Supervising the Unsupervised: Maximizing Biological Impact in Cellular Imaging
Recorded On: 02/05/2018
The exciting challenge of imaging data is the sheer number of options to recognize and retrieve meaningful content; while some turn to the ever-growing algorithmic tool-shed of machine learning, others utilize a priori knowledge of the biology at hand to arrive at the answer. With a balance between these two paramount, we implemented a hybrid workflow to re-analyse compound data in a phenotypic COPD screen. Allowing biological subject matter expertise to guide data-driven decisions, and vice-versa, we used a combination of knowledge-based, supervised, and unsupervised methods to de-convolute patient-derived macrophages into patient-specific subpopulations. At this level of granularity, we could discern previously masked effects of compounds on healthy and diseased cells, both in their physical properties and population makeup. These differences proved to be key when understanding the underlying phenotypic changes.
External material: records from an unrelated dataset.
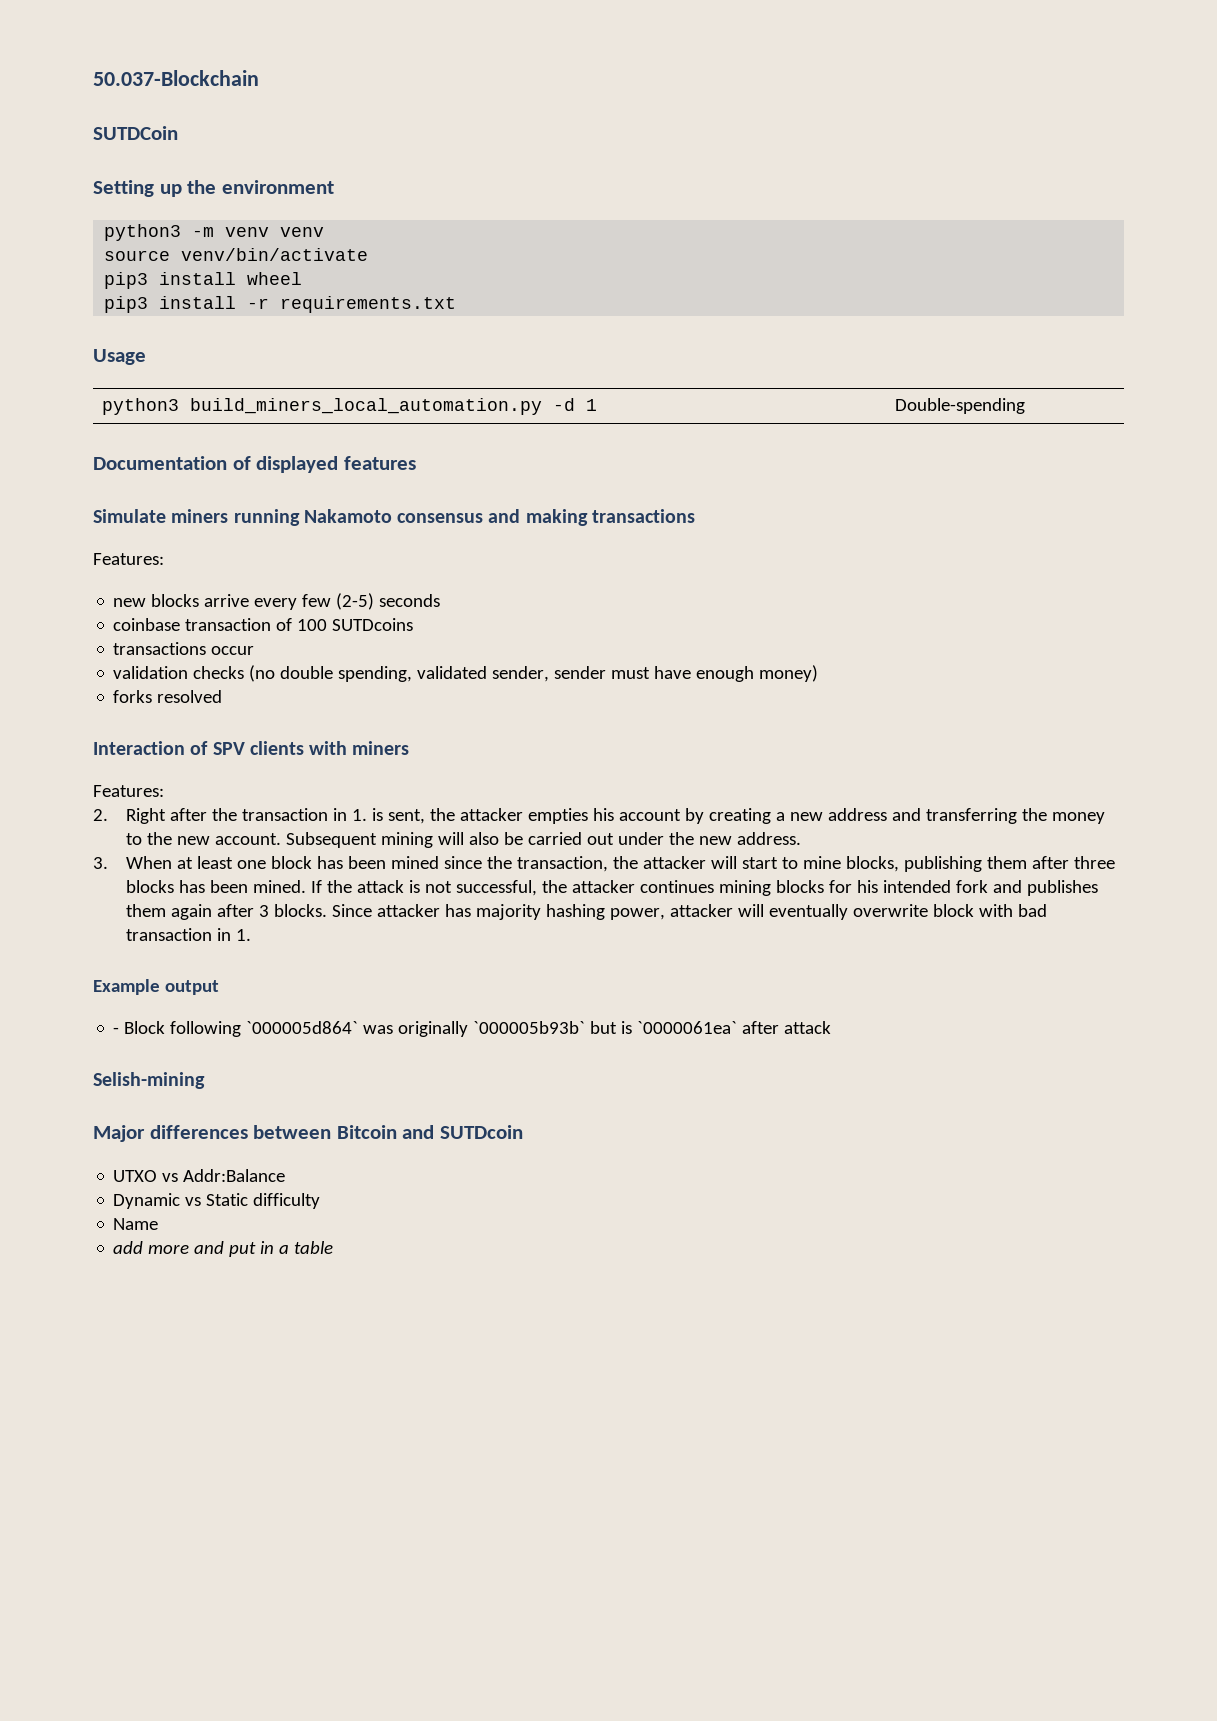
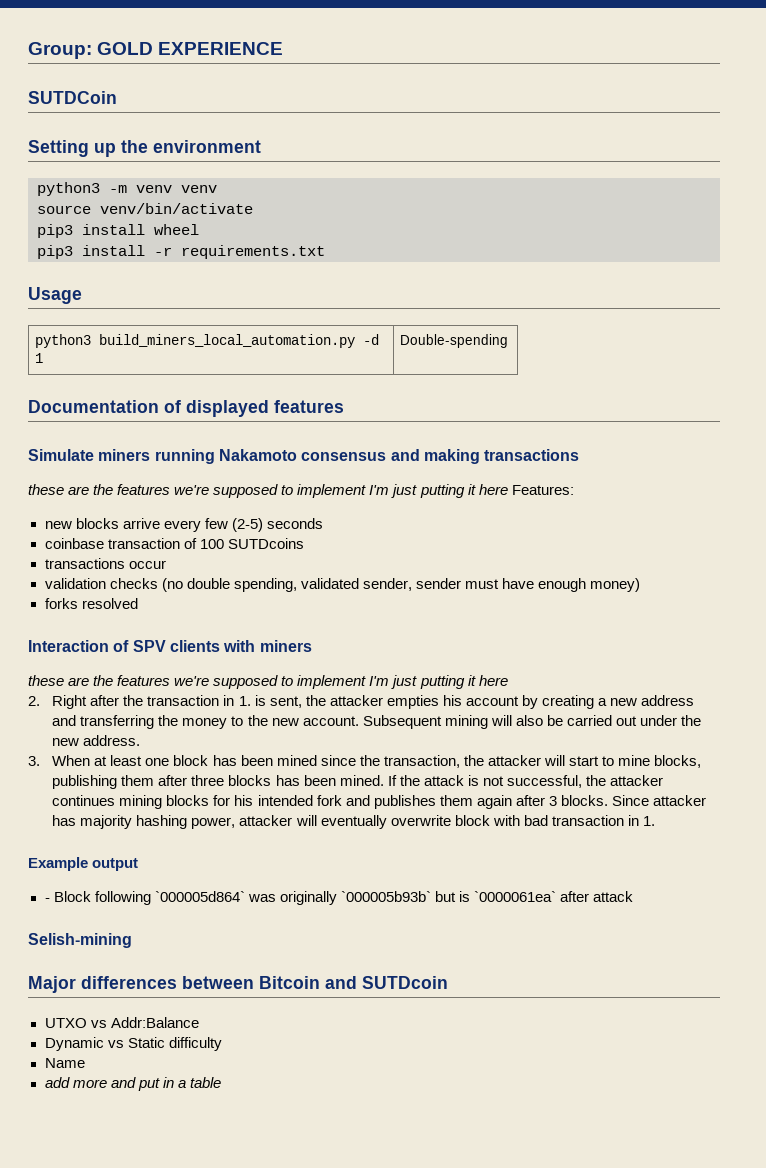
- 50.037-Blockchain
+ Group: GOLD EXPERIENCE
  Simulate miners running Nakamoto consensus and making transactions
- Features:
+ these are the features we're supposed to implement I'm just putting it here Features:
  Interaction of SPV clients with miners
- Features:
+ these are the features we're supposed to implement I'm just putting it here

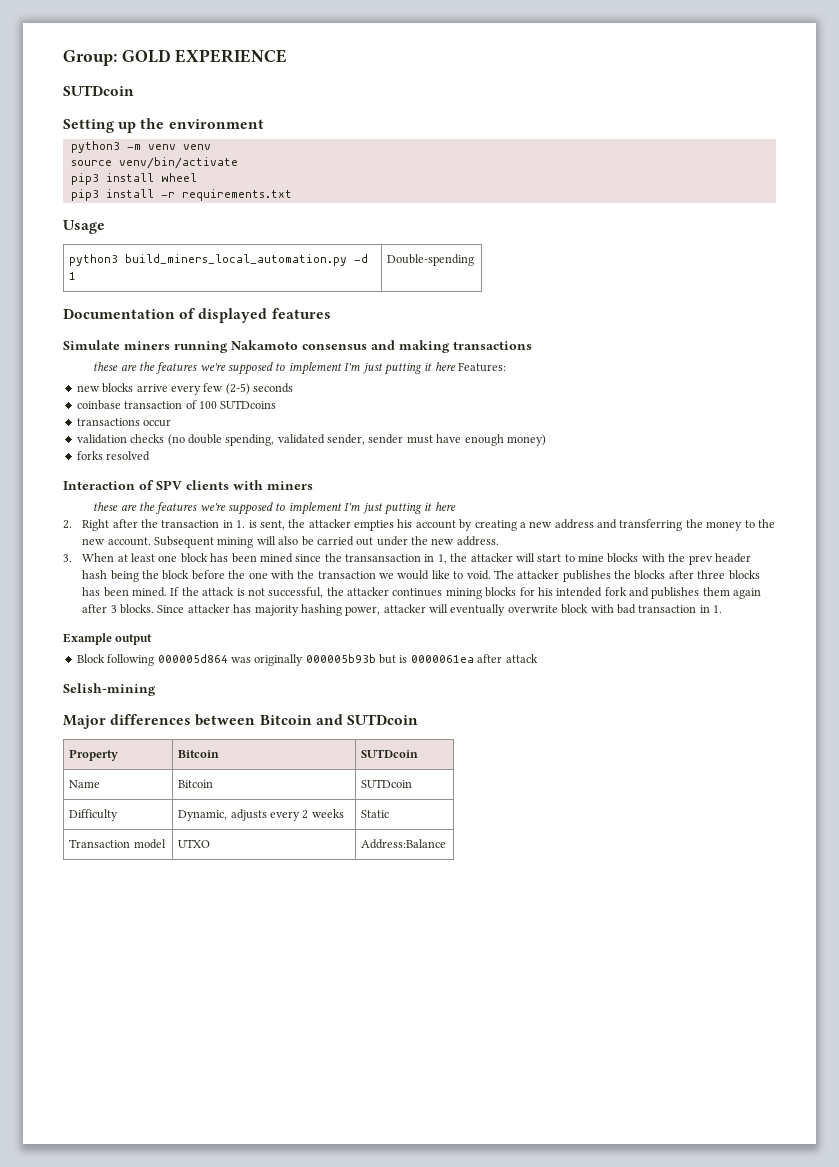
  Group: GOLD EXPERIENCE
- SUTDCoin
+ SUTDcoin
- 3. When at least one block has been mined since the transaction, the attacker will start to mine blocks, publishing them after three blocks has been mined.
+ 3. When at least one block has been mined since the transansaction in 1, the attacker will start to mine blocks with the prev header hash being the block before the one with the transaction we would like to void. The attacker publishes the blocks after three blocks has been mined.
- - Block following `000005d864` was originally `000005b93b` but is `0000061ea` after attack
+ Block following 000005d864 was originally 000005b93b but is 0000061ea after attack
- UTXO vs Addr:Balance
- Dynamic vs Static difficulty
- Name
- add more and put in a table
+ Property | Bitcoin | SUTDcoin
+ Name | Bitcoin | SUTDcoin
+ Difficulty | Dynamic, adjusts every 2 weeks | Static
+ Transaction model | UTXO | Address:Balance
Avoiding “black box” algorithms, instead favouring those which could be interrogated by biological and data scientists alike, led to faster and more relevant analysis cycles, and helped cement a “marriage” between statistical significance and biological relevance. Here, we discuss the analytical methodologies invoked to achieve this.
Degree in mathematics and computational biology from Cambridge University. Started at GSK October 2016.